REPO, but lets see the base and the lip and a better look at the front embossing.


----------



## cowseatmaize (Jan 12, 2011)

A repro in that color can still be nice. What is it though. Could you give a little more detail please? I can look it up.


----------



## tftfan (Jan 12, 2011)

Sry... cook'n din.  I sent a response to this guy, but havent got a response back yet.
   In the desciption; Front- MASONS PAT. NOV. 30TH 1858
 Back- he says it has a SWSIKA    Says it is 9 in. tall and 4 1/2 wide

 What do ya think a repo sells for ? I'm not a repo guy....but that blue sure is purdy.


----------



## cyberdigger (Jan 12, 2011)

Must be a half gallon.. the lid is not too ancient looking! Are you (is he) saying the jar has a "swastika" on it??


----------



## Road Dog (Jan 12, 2011)

In that pic it looks like one of them south of the border repos. Not as deep of blue and kinda light embossing. Those also came with the maltese cross on the back. They came with that thin shiney lid too.


----------



## coreya (Jan 12, 2011)

He more than likley means an iron cross not a swastika, These repos are modern as in the last 15 years and were being sold by someplace in a mid west mall (can't remember off the top of my head) and were in sets of pint, quart and 1/2 gal. here is a good repo reference. They as far as I'm concerned not worth 10 bucks but thats why they make ice cream in flavors, to each his own.

bob clay repos


----------



## Road Dog (Jan 12, 2011)

Here's a link concerning this jar. Probably China made.
http://www.bottlebooks.com/Repros/reproduction_mason_1858_jars.htm


----------



## tftfan (Jan 12, 2011)

So the correct answer is JUNK.  Thanks for the links, good info.

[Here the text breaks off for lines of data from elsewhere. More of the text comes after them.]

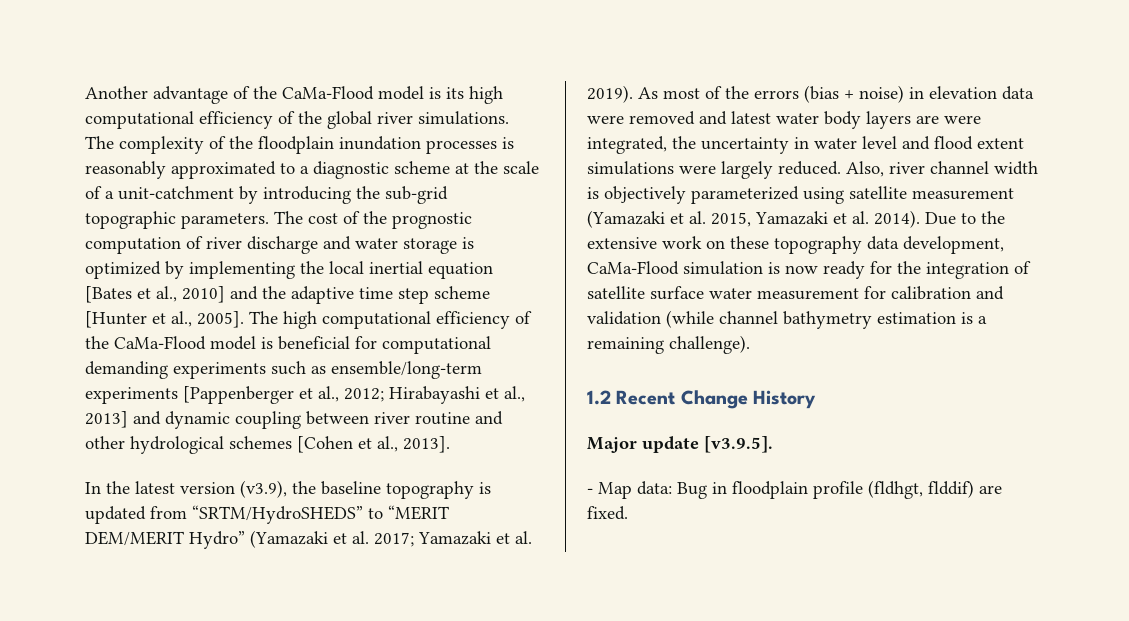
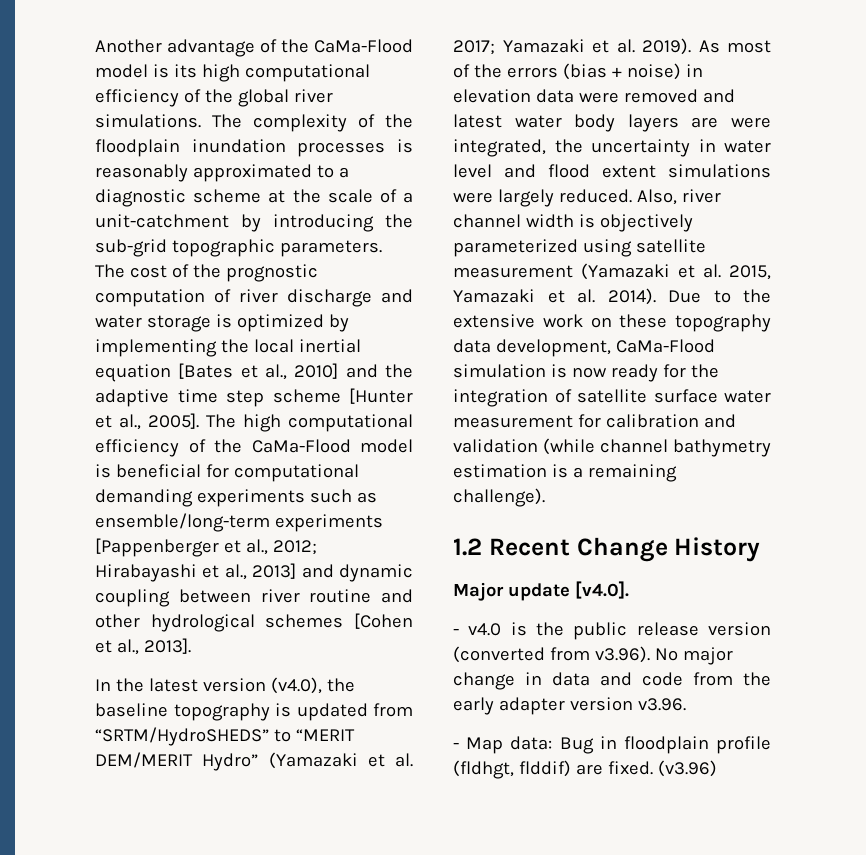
- In the latest version (v3.9), the baseline topography is updated from “SRTM/HydroSHEDS” to “MERIT DEM/MERIT Hydro” (Yamazaki et al. 2017; Yamazaki et al. 2019).
+ In the latest version (v4.0), the baseline topography is updated from “SRTM/HydroSHEDS” to “MERIT DEM/MERIT Hydro” (Yamazaki et al. 2017; Yamazaki et al. 2019).
- Major update [v3.9.5].
+ Major update [v4.0].
+ - v4.0 is the public release version (converted from v3.96). No major change in data and code from the early adapter version v3.96.
+ (v3.96)

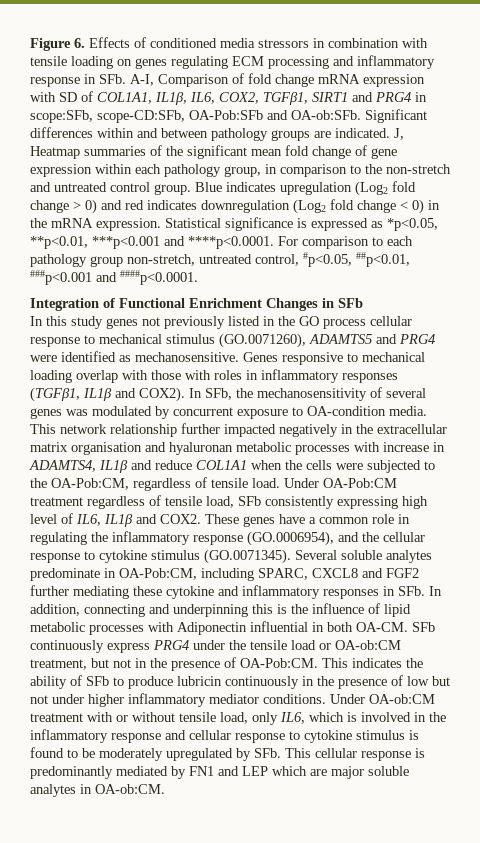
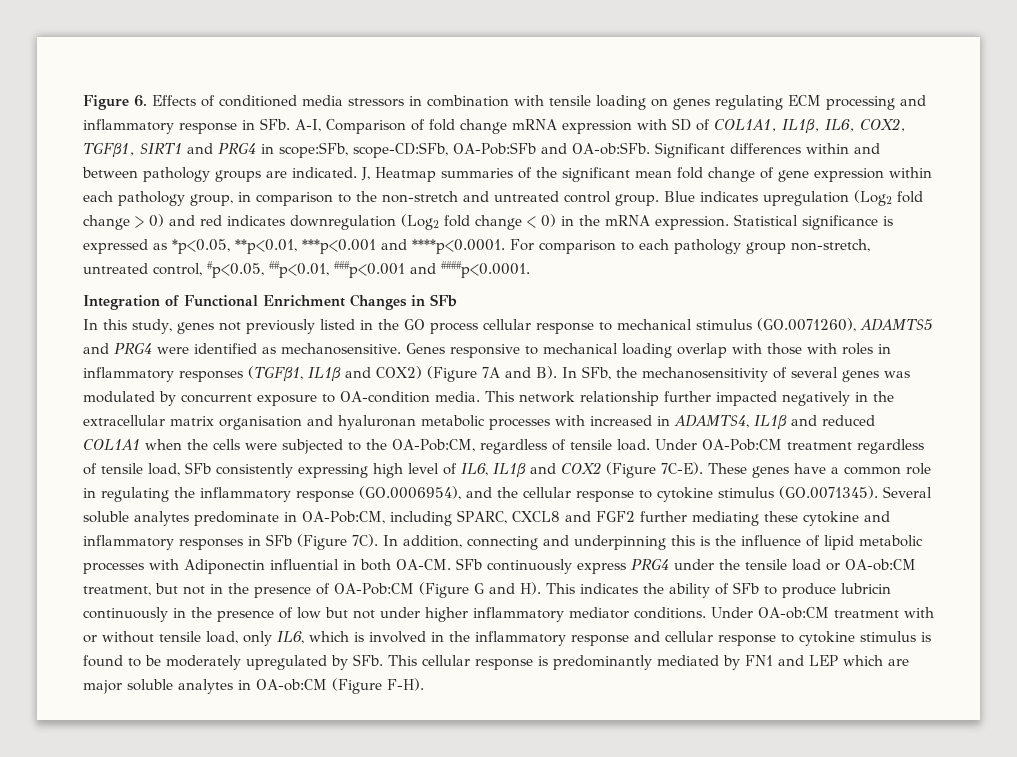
- In this study genes not previously listed in the GO process cellular response to mechanical stimulus (GO.0071260), ADAMTS5 and PRG4 were identified as mechanosensitive.
+ In this study, genes not previously listed in the GO process cellular response to mechanical stimulus (GO.0071260), ADAMTS5 and PRG4 were identified as mechanosensitive.
- Genes responsive to mechanical loading overlap with those with roles in inflammatory responses (TGFβ1, IL1β and COX2). In SFb, the mechanosensitivity of several genes was modulated by concurrent exposure to OA-condition media.
+ Genes responsive to mechanical loading overlap with those with roles in inflammatory responses (TGFβ1, IL1β and COX2) (Figure 7A and B). In SFb, the mechanosensitivity of several genes was modulated by concurrent exposure to OA-condition media.
- This network relationship further impacted negatively in the extracellular matrix organisation and hyaluronan metabolic processes with increase in ADAMTS4, IL1β and reduce COL1A1 when the cells were subjected to the OA-Pob:CM, regardless of tensile load.
+ This network relationship further impacted negatively in the extracellular matrix organisation and hyaluronan metabolic processes with increased in ADAMTS4, IL1β and reduced COL1A1 when the cells were subjected to the OA-Pob:CM, regardless of tensile load.
- Under OA-Pob:CM treatment regardless of tensile load, SFb consistently expressing high level of IL6, IL1β and COX2.
+ Under OA-Pob:CM treatment regardless of tensile load, SFb consistently expressing high level of IL6, IL1β and COX2 (Figure 7C-E).
- These genes have a common role in regulating the inflammatory response (GO.0006954), and the cellular response to cytokine stimulus (GO.0071345). Several soluble analytes predominate in OA-Pob:CM, including SPARC, CXCL8 and FGF2 further mediating these cytokine and inflammatory responses in SFb. In addition, connecting and underpinning this is the influence of lipid metabolic processes with Adiponectin influential in both OA-CM.
+ These genes have a common role in regulating the inflammatory response (GO.0006954), and the cellular response to cytokine stimulus (GO.0071345). Several soluble analytes predominate in OA-Pob:CM, including SPARC, CXCL8 and FGF2 further mediating these cytokine and inflammatory responses in SFb (Figure 7C). In addition, connecting and underpinning this is the influence of lipid metabolic processes with Adiponectin influential in both OA-CM.
- SFb continuously express PRG4 under the tensile load or OA-ob:CM treatment, but not in the presence of OA-Pob:CM. This indicates the ability of SFb to produce lubricin continuously in the presence of low but not under higher inflammatory mediator conditions.
+ SFb continuously express PRG4 under the tensile load or OA-ob:CM treatment, but not in the presence of OA-Pob:CM (Figure G and H). This indicates the ability of SFb to produce lubricin continuously in the presence of low but not under higher inflammatory mediator conditions.
- Under OA-ob:CM treatment with or without tensile load, only IL6, which is involved in the inflammatory response and cellular response to cytokine stimulus is found to be moderately upregulated by SFb. This cellular response is predominantly mediated by FN1 and LEP which are major soluble analytes in OA-ob:CM.
+ Under OA-ob:CM treatment with or without tensile load, only IL6, which is involved in the inflammatory response and cellular response to cytokine stimulus is found to be moderately upregulated by SFb. This cellular response is predominantly mediated by FN1 and LEP which are major soluble analytes in OA-ob:CM (Figure F-H).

Now I wanna see one up close....give it the evil eye ya might say.  Thanks all.


----------



## ajohn (Jan 16, 2011)

Here ya go T,
 This would be one of those '70's bunch.Midget with a real lid.On the repo's real zinc lids fit very tight or don't fit at all.


----------



## ajohn (Jan 16, 2011)

This is the base,lightly embossed 971.You could see the three piece mold seams.


----------



## ajohn (Jan 16, 2011)

The ground lip.Again you could see the mold seams.
 I paid 50 bucks for this guy and have really enjoyed it for a few years now.
 The only true cobalt MASON PAT jar I have seen,was a Consolidated jar,and went for over ten grand.


----------



## Plumbata (Jan 21, 2011)

> ORIGINAL:  ajohn
> 
> The only true cobalt MASON PAT jar I have seen,was a Consolidated jar,and went for over ten grand.


 
 The old-timer diggers here said that in a dump in East Peoria, IL someone dug a cobalt 1858 and sold it for over 10,000. I wonder if it was the same jar?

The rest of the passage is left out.